## Exercise requirements
Go through the listing below and show each line that has the word "video".

## Data for analysis
Content starts

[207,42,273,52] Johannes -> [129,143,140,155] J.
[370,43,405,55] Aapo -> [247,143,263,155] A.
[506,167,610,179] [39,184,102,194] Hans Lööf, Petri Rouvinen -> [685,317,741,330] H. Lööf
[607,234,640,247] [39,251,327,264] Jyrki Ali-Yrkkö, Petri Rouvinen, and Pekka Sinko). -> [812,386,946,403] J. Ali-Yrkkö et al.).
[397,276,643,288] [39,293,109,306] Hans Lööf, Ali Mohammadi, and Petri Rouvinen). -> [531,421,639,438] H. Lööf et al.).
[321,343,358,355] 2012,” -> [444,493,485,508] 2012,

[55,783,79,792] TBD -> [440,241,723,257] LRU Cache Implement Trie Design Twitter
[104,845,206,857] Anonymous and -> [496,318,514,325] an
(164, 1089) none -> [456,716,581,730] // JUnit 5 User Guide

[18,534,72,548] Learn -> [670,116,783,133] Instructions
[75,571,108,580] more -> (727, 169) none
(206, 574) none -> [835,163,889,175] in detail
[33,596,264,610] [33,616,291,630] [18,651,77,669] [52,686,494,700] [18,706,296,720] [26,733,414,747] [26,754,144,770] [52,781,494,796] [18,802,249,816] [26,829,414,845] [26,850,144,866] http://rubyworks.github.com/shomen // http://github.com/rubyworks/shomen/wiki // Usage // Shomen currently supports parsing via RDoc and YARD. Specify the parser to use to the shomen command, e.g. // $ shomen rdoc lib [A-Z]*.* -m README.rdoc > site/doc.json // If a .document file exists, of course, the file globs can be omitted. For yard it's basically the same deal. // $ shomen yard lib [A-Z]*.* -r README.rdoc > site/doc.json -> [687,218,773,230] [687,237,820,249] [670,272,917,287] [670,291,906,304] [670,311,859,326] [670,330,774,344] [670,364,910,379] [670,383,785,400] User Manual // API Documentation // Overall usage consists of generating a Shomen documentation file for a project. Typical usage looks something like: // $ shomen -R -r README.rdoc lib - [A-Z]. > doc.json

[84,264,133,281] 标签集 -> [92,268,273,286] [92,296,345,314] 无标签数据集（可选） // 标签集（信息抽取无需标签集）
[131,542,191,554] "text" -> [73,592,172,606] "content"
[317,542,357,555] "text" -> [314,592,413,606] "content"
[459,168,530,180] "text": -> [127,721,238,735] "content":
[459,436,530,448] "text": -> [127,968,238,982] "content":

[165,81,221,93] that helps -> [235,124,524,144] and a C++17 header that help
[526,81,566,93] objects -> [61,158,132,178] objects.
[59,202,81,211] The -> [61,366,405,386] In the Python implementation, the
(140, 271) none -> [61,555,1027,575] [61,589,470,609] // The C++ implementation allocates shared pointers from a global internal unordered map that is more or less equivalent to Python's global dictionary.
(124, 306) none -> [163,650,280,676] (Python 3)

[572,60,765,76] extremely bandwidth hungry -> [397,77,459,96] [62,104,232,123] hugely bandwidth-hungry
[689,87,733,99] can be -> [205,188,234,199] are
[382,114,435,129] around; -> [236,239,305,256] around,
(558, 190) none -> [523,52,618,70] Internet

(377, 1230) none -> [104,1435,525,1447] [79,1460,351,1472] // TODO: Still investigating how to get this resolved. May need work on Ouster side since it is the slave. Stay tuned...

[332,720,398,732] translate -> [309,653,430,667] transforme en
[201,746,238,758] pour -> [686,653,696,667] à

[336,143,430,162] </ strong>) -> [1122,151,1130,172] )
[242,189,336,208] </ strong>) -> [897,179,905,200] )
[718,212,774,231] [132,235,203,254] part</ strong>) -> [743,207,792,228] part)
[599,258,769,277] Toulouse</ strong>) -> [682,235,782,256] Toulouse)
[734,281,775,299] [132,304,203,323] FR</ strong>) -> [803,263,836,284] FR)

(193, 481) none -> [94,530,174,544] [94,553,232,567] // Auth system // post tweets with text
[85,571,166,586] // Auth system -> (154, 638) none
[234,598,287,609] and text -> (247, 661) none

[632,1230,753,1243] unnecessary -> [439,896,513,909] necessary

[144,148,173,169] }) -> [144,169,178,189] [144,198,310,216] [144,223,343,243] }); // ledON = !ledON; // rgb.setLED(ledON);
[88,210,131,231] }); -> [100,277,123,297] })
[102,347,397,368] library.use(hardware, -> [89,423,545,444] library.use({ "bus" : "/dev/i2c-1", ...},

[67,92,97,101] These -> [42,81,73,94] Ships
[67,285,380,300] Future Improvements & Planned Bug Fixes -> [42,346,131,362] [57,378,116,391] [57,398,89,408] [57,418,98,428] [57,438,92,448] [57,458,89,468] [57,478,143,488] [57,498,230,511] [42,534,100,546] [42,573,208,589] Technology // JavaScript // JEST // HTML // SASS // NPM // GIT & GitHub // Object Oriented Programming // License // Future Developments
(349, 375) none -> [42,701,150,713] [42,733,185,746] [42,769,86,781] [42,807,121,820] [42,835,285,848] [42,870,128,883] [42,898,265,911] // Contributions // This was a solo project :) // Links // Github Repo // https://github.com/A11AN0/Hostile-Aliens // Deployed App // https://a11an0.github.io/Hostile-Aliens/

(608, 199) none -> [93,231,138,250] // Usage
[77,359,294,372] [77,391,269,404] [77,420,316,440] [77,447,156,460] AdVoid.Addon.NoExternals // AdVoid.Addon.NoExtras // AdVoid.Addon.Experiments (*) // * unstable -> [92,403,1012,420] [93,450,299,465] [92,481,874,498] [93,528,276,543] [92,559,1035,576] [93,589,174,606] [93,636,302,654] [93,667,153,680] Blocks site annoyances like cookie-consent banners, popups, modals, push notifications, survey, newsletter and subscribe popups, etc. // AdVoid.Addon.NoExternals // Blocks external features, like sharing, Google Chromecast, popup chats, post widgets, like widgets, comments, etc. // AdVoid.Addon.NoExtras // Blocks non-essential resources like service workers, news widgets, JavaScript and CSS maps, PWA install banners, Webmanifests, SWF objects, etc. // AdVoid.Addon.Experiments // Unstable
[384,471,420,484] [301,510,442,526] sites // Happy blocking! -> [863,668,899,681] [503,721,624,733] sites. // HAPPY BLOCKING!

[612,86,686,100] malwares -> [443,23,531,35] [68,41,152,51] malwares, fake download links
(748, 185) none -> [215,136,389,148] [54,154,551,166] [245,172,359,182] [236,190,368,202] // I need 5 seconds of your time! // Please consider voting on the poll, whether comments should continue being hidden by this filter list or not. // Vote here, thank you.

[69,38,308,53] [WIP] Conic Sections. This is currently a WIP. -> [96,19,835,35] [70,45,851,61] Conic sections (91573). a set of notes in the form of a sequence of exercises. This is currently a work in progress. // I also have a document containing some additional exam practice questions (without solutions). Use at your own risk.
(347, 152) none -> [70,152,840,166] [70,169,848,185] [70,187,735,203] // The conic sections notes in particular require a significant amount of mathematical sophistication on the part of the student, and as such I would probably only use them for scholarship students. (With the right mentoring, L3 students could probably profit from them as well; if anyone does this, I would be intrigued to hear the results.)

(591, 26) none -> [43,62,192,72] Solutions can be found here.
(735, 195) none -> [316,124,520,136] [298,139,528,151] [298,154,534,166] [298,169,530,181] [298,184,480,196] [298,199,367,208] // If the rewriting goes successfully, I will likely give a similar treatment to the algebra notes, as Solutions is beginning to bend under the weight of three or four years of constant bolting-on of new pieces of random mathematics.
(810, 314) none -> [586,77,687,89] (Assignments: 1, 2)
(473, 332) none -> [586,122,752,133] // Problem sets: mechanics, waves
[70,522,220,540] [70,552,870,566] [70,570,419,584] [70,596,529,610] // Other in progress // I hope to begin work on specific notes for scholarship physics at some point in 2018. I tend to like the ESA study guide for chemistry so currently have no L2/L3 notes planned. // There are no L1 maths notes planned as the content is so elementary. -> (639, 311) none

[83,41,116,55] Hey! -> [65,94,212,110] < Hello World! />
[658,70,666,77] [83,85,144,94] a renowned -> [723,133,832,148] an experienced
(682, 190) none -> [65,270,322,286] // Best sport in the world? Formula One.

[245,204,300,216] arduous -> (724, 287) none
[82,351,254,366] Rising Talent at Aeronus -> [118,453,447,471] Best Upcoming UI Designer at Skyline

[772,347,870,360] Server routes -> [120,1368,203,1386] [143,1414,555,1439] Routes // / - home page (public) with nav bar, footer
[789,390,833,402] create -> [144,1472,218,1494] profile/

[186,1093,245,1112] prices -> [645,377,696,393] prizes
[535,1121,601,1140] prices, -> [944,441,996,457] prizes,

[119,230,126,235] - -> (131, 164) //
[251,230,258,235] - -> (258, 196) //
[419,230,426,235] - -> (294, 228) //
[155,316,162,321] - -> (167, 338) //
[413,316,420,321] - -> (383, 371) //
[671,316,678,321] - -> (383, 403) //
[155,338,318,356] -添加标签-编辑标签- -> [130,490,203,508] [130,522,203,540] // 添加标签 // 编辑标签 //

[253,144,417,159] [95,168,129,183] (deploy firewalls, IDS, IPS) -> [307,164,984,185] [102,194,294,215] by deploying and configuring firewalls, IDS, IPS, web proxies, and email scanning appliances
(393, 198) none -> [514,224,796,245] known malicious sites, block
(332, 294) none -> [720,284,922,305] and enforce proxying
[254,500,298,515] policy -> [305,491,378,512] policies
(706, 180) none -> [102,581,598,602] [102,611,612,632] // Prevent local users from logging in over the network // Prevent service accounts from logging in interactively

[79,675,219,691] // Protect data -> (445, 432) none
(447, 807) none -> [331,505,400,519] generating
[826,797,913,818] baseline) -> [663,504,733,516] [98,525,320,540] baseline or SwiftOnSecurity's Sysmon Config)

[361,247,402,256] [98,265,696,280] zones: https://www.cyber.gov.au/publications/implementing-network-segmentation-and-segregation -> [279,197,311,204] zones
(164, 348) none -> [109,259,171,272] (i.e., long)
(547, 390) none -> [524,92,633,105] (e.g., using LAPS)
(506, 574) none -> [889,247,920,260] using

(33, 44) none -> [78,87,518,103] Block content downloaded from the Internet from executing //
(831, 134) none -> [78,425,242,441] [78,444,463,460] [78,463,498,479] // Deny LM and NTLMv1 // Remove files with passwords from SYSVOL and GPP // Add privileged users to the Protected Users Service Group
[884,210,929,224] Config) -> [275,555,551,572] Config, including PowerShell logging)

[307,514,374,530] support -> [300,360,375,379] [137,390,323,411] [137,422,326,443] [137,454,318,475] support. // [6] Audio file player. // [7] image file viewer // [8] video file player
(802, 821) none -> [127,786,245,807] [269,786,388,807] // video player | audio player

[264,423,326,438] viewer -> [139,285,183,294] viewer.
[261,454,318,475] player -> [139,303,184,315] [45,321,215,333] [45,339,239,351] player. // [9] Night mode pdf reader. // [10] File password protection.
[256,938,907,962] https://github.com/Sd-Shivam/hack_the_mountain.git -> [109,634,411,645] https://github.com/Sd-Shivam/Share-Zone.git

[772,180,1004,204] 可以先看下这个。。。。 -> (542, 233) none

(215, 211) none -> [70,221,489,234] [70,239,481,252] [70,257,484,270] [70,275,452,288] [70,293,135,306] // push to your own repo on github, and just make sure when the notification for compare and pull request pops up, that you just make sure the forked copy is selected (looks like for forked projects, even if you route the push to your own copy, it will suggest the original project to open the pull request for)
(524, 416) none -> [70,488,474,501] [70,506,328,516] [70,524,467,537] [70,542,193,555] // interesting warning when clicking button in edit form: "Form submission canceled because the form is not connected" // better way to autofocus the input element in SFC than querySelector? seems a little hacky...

Content ends

## Answer section
[307,514,374,530] support -> [300,360,375,379] [137,390,323,411] [137,422,326,443] [137,454,318,475] support. // [6] Audio file player. // [7] image file viewer // [8] video file player
(802, 821) none -> [127,786,245,807] [269,786,388,807] // video player | audio player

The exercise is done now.